The lipids used in this study, namely 1,2-dipalmitoyl-sn-glycero-3-phosphocholine and 1,2-dipalmitoyl-sn-glycero-3-phosphoglycerol (DPPG) were purchased from Avanti Polar Lipids Inc. (Alabaster, AL). 2-(4,4-Difluoro-5-methyl-4-bora-3a,4a-diaza-s-indacene-3-dodecanoyl)-1-hexadecanoyl-sn-glycero-3-phosphocholine (β-BODIPY® 500/510 C 12-HPC, BODIPY-PC) was obtained from Molecular Probes (Eugene, OR). All lipids were used without further purification. Chloroform, methanol, and hexane were high pressure liquid chromatography grade and purchased from Roth (Karlsruhe, Germany). Water was purified and deionized by a multicartridge system (MilliPore, Billerica, MA) and had a resistivity >18 MΩ·m. HEPES was obtained from Sigma and CaCl 2 from Merck (Darmstadt, Germany).
The SP-B model peptide KL 4 with the sequence KLLLLKLLLLKLLLLKLLLLK was obtained from Richard Mendelsohn, Rutgers University. The concentration of the peptide was estimated by fluorescamine assays. Lipids and peptides were dissolved in chloroform/methanol solution (1:1, v/v).
All the film balance experiments were performed on an analytical Wilhelmy film balance (Riegler and Kirstein, Mainz, Germany) with an operational area of 144 cm 2. All surface pressure-area measurements were performed on a buffered subphase (25 m m HEPES, 3 m m CaCl 2, pH 7, 20 °C). Lipid/peptide monolayers were composed of DPPC, DPPG, or DPPC/DPPG (4:1, mol ratio) and were supplemented with various concentrations of KL 4. The lipid/protein mixtures were prepared in a chloroform/methanol solution (1:1, v/v) and spread onto the subphase. After an equilibration time of 10-15 min the monolayers were compressed at a rate of 5.8 cm 2/min.

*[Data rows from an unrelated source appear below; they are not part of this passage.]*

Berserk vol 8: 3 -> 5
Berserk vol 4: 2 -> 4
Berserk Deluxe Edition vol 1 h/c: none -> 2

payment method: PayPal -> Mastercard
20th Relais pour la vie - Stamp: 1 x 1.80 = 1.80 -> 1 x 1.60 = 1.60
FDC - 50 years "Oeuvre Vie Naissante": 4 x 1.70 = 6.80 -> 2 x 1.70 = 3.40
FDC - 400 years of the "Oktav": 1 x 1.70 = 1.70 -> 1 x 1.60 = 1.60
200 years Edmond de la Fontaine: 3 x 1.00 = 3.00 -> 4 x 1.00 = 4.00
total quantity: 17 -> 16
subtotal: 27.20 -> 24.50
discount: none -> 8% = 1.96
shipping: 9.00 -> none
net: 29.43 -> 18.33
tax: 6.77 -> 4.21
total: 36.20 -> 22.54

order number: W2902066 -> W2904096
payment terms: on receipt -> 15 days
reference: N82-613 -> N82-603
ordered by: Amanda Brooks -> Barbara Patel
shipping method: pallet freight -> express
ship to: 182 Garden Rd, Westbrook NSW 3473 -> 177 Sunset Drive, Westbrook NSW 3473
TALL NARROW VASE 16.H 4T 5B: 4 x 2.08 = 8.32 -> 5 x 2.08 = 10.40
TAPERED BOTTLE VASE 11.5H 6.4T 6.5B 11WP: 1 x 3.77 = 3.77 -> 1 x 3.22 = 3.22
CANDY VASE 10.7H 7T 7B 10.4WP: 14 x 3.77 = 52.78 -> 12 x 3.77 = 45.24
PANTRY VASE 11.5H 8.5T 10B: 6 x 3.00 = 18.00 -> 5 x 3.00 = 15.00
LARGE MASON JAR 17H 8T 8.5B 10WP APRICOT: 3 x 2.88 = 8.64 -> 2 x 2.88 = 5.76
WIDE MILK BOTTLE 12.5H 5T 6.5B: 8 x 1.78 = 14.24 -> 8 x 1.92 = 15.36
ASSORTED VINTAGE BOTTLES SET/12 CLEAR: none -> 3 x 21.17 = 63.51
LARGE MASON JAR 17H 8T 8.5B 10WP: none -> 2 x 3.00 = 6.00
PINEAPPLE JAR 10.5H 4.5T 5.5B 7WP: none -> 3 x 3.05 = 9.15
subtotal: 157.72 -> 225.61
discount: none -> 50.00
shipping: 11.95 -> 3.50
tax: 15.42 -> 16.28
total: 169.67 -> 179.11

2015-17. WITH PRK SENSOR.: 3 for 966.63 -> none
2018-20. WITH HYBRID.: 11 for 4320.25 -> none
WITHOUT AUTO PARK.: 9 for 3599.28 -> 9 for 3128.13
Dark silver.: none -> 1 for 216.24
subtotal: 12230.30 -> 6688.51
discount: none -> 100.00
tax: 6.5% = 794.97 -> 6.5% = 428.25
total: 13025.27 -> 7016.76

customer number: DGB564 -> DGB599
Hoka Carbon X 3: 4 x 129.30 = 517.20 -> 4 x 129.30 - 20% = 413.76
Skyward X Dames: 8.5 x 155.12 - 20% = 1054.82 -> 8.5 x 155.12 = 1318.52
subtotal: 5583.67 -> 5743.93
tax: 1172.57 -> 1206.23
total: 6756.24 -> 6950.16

All lipid/peptide systems were doped with 0.5 mol % BODIPY-PC. As described in Ref. 31 a setup consisting of an epifluorescence microscope (Olympus STM5-MJS, Olympus, Hamburg, Germany) equipped with a xy-stage and connected to a CCD camera (Hamamatsu, Herrsching, Germany) was used to obtain fluorescence micrographs of lipid/peptide mixtures at the air/water interface at certain pressures by stopping the barrier. All the measurements were performed on a subphase containing 25 m m HEPES and 3 m m CaCl 2, pH 7, at 20 °C.
Preparation of gold supports was done as described in Ref. 32. Glass slides were cleaned by bath sonication at 70 °C, three times alternately in detergent and water. Immediately before evaporation the slides were dried in a nitrogen stream and further treated with argon plasma in a plasma cleaner (PDC 32G-2, Harrick, Ossining, NY) for 3 min. First, 1 nm of chromium was deposited on the surface of the slide, serving as an adhesive layer, onto which 200 nm of gold were sublimed at a rate of 0.01 nm/s. The gold-covered slides were cleaned by rectification for 8 h in a Soxhlet apparatus using n-hexane. They were then dried and used as substrates for the Langmuir-Blodgett transfers.
For scanning force microscopy investigations mica-supported phospholipid monolayers were prepared by Langmuir-Blodgett transfer. First, a freshly cleaved mica sheet (Electron Microscopy Science, Munich, Germany) was dipped into the subphase. Then the lipid/peptide mixture was spread from chloroform/methanol (1:1, v/v) solutions onto a buffered subphase of a Wilhelmy film balance (Riegler and Kirstein) with an operational area of 39 cm 2 at a temperature of 20 °C. After an equilibration period of 10 min the film was compressed with a velocity of 1.5 cm 2/min until a surface pressure of 50 mN/m was reached. The monolayer was then equilibrated for another 25 min at this surface pressure before transferring the film onto the mica sheet with a velocity of 0.7 mm/min. For TOF-SIMS the samples were transferred onto gold supports using the same procedure as above.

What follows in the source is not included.